Chrissy Amphlett has a daughter, and she’s Canadian.
That’s what I was thinking on November 20 when we caught Canadian band The Birthday Massacre at The Zoo in Brisbane’s Fortitude Valley.
Their lead singer, Chibi, all of 5’2, looked so cute in her school uniform of white blouse, vest and tartan skirt, complete with pig tails and fringe dangling down to past her nose.
Unlike the venerable singer of the Divinyls, though, she didn’t play the sex card, but rather revealed a malleable face that switched with a blink and a wink from mischievous to innocent. She pranced, thrashed, pointed, shook hands with the crowd… played up to her bandmates … all the stuff you’d expect of an experienced campaigner on the stage. But these kids look so young!
The rest of the band — there were five of ’em — didn’t let her carry the load by herself. Everyone contributed, making lots of eye contact with the audience, exercising their adopted stage persona. Lead guitarist Rainbow was a bit over the top in his grotesque act — I could’ve done without the drooling, but the belting around like a manic thing with its shoes on fire was priceless.
Musically, even allowing for the very ordinary sound and lighting on stage, the band could use a few new tricks. After the hour-and-a-half they played, I felt like I’d heard all they had, more than once, and the one new song they played didn’t suggest any great leaps.
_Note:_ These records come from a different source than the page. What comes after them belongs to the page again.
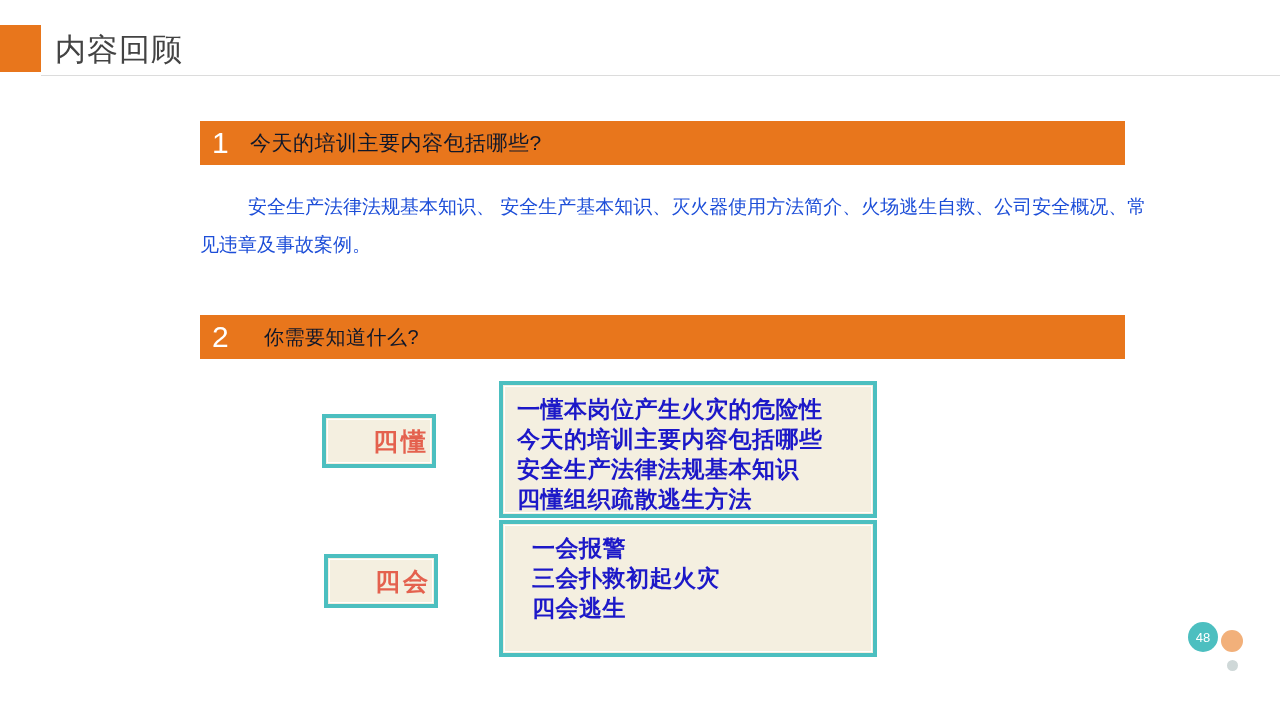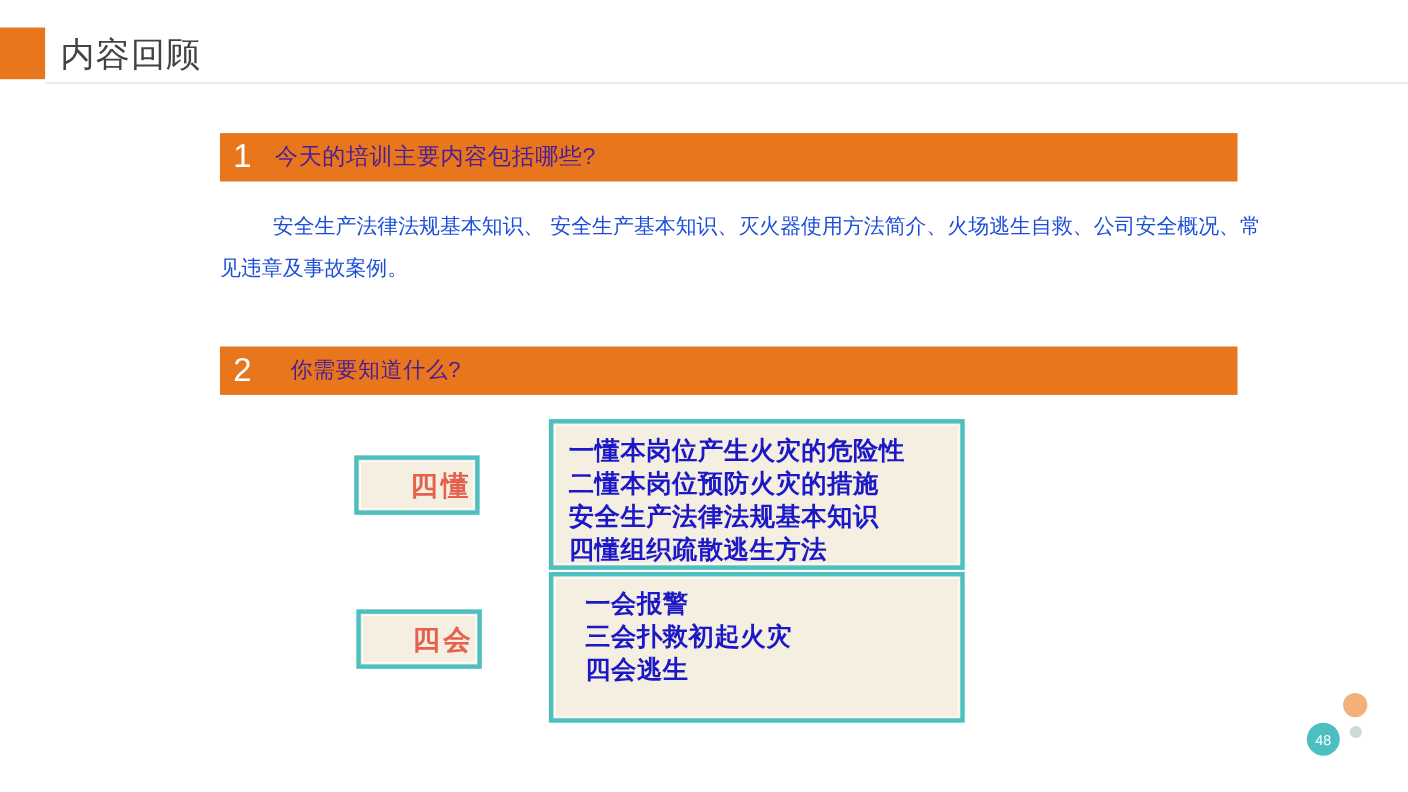--- a/index.html
+++ b/index.html
@@ -54,21 +54,21 @@
     color:#ffffff;
     font-size:30px;
     font-weight:300;
     line-height:44px;
     margin-left:12px;
     width:30px;
     text-align:left;
     font-family:"Liberation Sans","DejaVu Sans",sans-serif;
   }
   .sect-label {
-    color:#4c1d95;
+    color:#0f172a;
     font-size:21px;
     line-height:44px;
     margin-left:8px;
     letter-spacing:0.5px;
     white-space:nowrap;
   }
   .sect-bar.two .sect-label { margin-left:22px; font-size:20px; }
 
   
   .para {
@@ -120,21 +120,21 @@
     line-height:30px;
     font-weight:700;
     font-family:"Liberation Serif","DejaVu Serif",serif;
     letter-spacing:0.5px;
     white-space:nowrap;
   }
 
   
   .badge-main {
     position:absolute;
-    left:1188px; top:657px;
+    left:1188px; top:622px;
     width:30px; height:30px;
     border-radius:50%;
     background:#4CBFC0;
     color:#ffffff;
     font-size:13px;
     display:flex; align-items:center; justify-content:center;
   }
   .badge-dot-orange {
     position:absolute;
     left:1221px; top:630px;
@@ -171,21 +171,21 @@
   <div class="sect-bar two">
     <span class="sect-num">2</span>
     <span class="sect-label">你需要知道什么?</span>
   </div>
 
   <div class="tealbox label-box l1">
     <span class="label-text">四懂</span>
   </div>
   <div class="tealbox content-box c1">
     <div class="line">一懂本岗位产生火灾的危险性</div>
-    <div class="line">二懂本岗位预防火灾的措施</div>
+    <div class="line">今天的培训主要内容包括哪些</div>
     <div class="line">安全生产法律法规基本知识</div>
     <div class="line">四懂组织疏散逃生方法</div>
   </div>
 
   <div class="tealbox label-box l2">
     <span class="label-text">四会</span>
   </div>
   <div class="tealbox content-box c2">
     <div class="line">一会报警</div>
     <div class="line">三会扑救初起火灾</div>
Luckily, what they have is highly listenable: a strong pop aesthetic decorated with electronica and industrial. A killer cover of I Think We’re Alone Now that made me think, for the first time hearing that song, of a stalker. And their stage presence is something that so many of the bland, corporate-alternative Aussie bands could use a good dose of. Get off the mic, move your arse, and stop swearing to provoke a crowd reaction. For all their Goth fashion sense, and their industrial lashings, The Birthday Massacre didn’t swear once that I heard. And I didn’t miss it.